What is a systematic review? 

 Systematic reviews are important tools for informing evidence-based programming. A systematic review is a critical summary of the available evidence on a specific topic. It uses a rigorous process to identify all the studies related to a specific research question. Relevant studies can then be assessed for quality and their results summarized to identify and present key findings and limitations. If studies within a systematic review contain numerical data, these data can be combined in strategic ways to calculate summary (“pooled”) estimates. Combining data to produce pooled estimates can provide a better overall picture of the topic being studied. The process of pooling estimates from different studies is referred to as a meta-analysis. 

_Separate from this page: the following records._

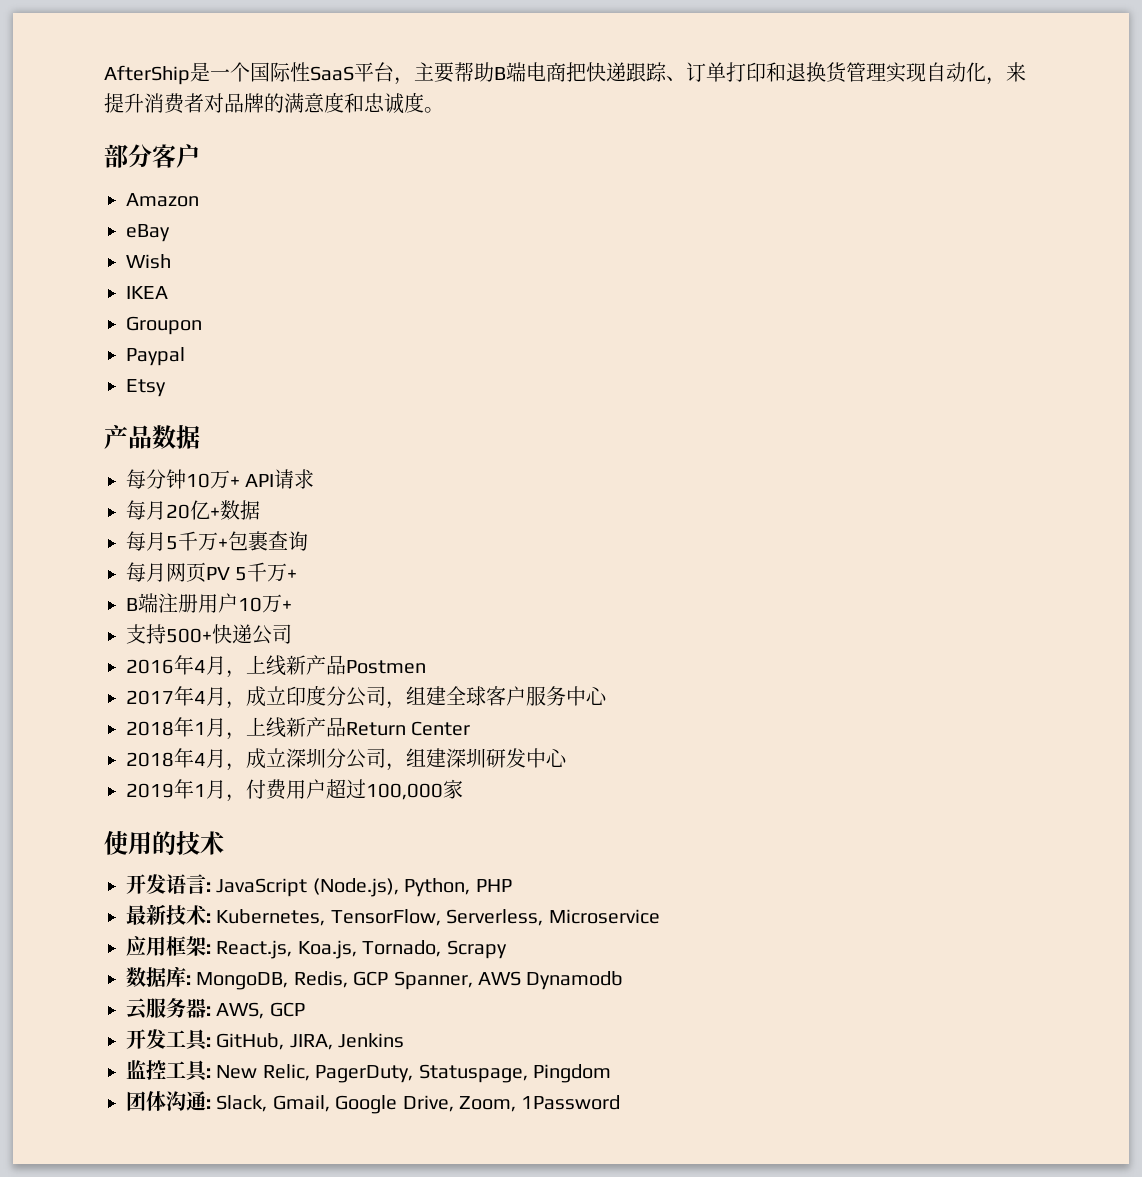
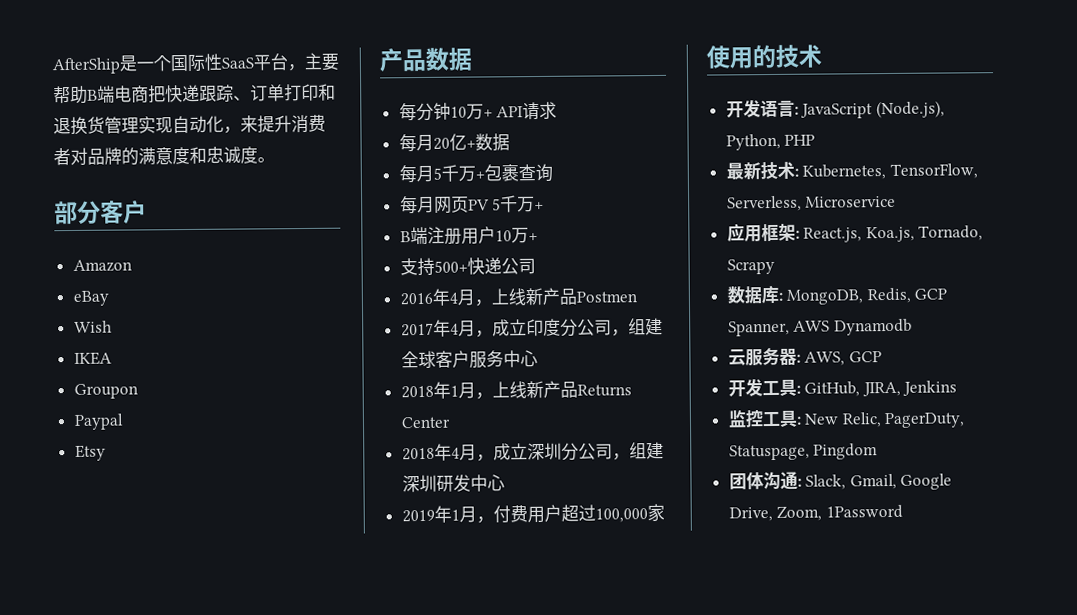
[346,722,406,736] Return -> [576,384,632,397] Returns

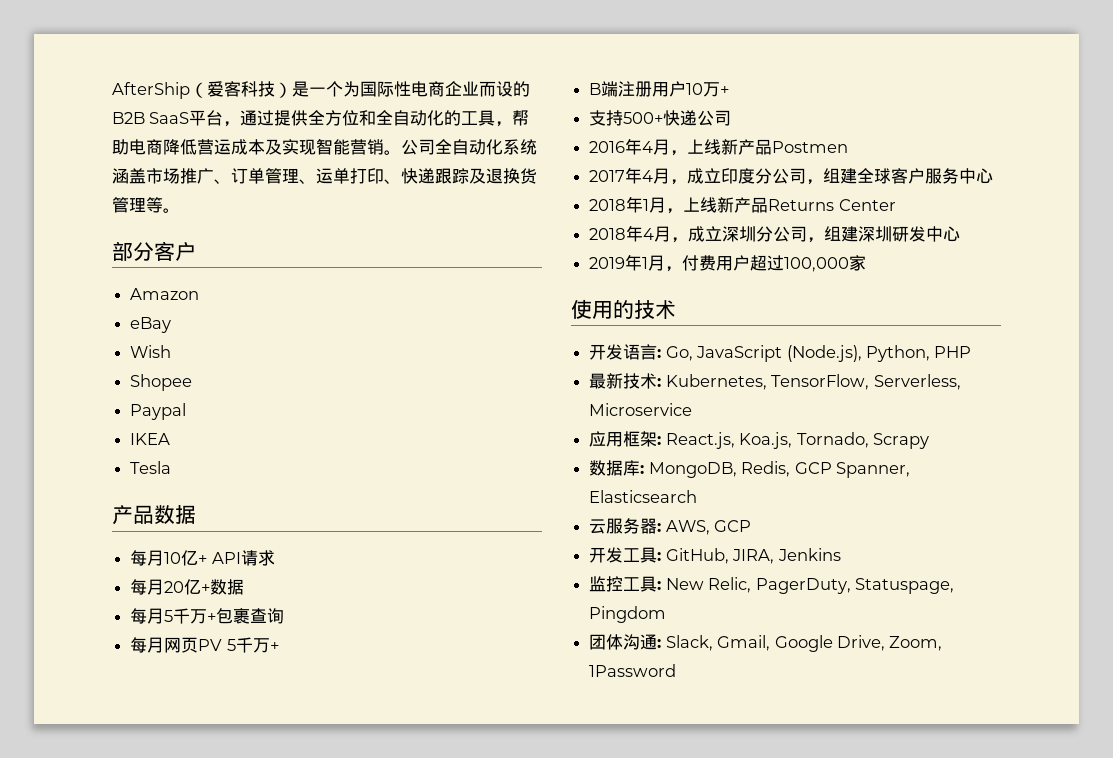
[119,52,339,72] [53,83,336,104] [53,114,326,135] [53,146,258,166] 是一个国际性SaaS平台，主要帮助B端电商把快递跟踪、订单打印和退换货管理实现自动化，来提升消费者对品牌的满意度和忠诚度 -> [190,81,530,98] [112,110,530,127] [112,138,537,155] [112,168,537,184] [112,197,163,213] （爱客科技）是一个为国际性电商企业而设的B2B SaaS平台，通过提供全方位和全自动化的工具，帮助电商降低营运成本及实现智能营销。公司全自动化系统涵盖市场推广、订单管理、运单打印、快递跟踪及退换货管理等
[73,351,112,365] [73,383,138,399] IKEA // Groupon -> [130,374,193,391] Shopee
[74,444,106,461] Etsy -> [130,433,171,445] [130,461,172,474] IKEA // Tesla
[415,102,484,122] 分钟10万 -> [147,550,199,566] 月10亿
(799, 110) none -> [665,346,693,361] Go,
[793,318,912,336] AWS Dynamodb -> [589,490,698,503] Elasticsearch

  1. Dang M, Scheim AI, Teti M et al. Barriers and facilitators to HIV pre-exposure prophylaxis uptake, adherence, and persistence among transgender populations in the United States: A systematic review. AIDS Patient Care and STDs. 2022;36(6):236-48.
  2. Tan DHS, Hull MW, Yoong D et al. Canadian guideline on HIV pre-exposure prophylaxis and nonoccupational postexposure prophylaxis. Canadian Medical Association Journal. 2017 Nov 27;189(47):E1448-58. Available from: http://www.cmaj.ca/content/189/47/E1448
  3. Rutherford L, Stark A, Ablona A et al. Health and well-being of trans and non-binary participants in a community-based survey of gay, bisexual, and queer men, and non-binary and Two-Spirit people across Canada. PLOS ONE. 2021 Feb 11;16(2):e0246525. Available from: https://journals.plos.org/plosone/article?id=10.1371/journal.pone.0246525
  4. Golub SA, Fikslin RA, Starbuck L et al. High rates of PrEP eligibility but low rates of PrEP access among a national sample of transmasculine individuals. Journal of Acquired Immune Deficiency Syndrome. 2019 Sep 1;82(1):e1-7. Available from: https://journals.lww.com/jaids/Fulltext/2019/09010/High_Rates_of_PrEP_Eligibility_but_Low_Rates_of.6.aspx


About the author(s)

Erica Lee is CATIE’s manager of website content and evaluation. Since earning her master of information studies, Erica has worked in the health library field, supporting the information needs of frontline service providers and service users. Before joining CATIE, Erica worked as the Librarian at the AIDS Committee of Toronto (ACT).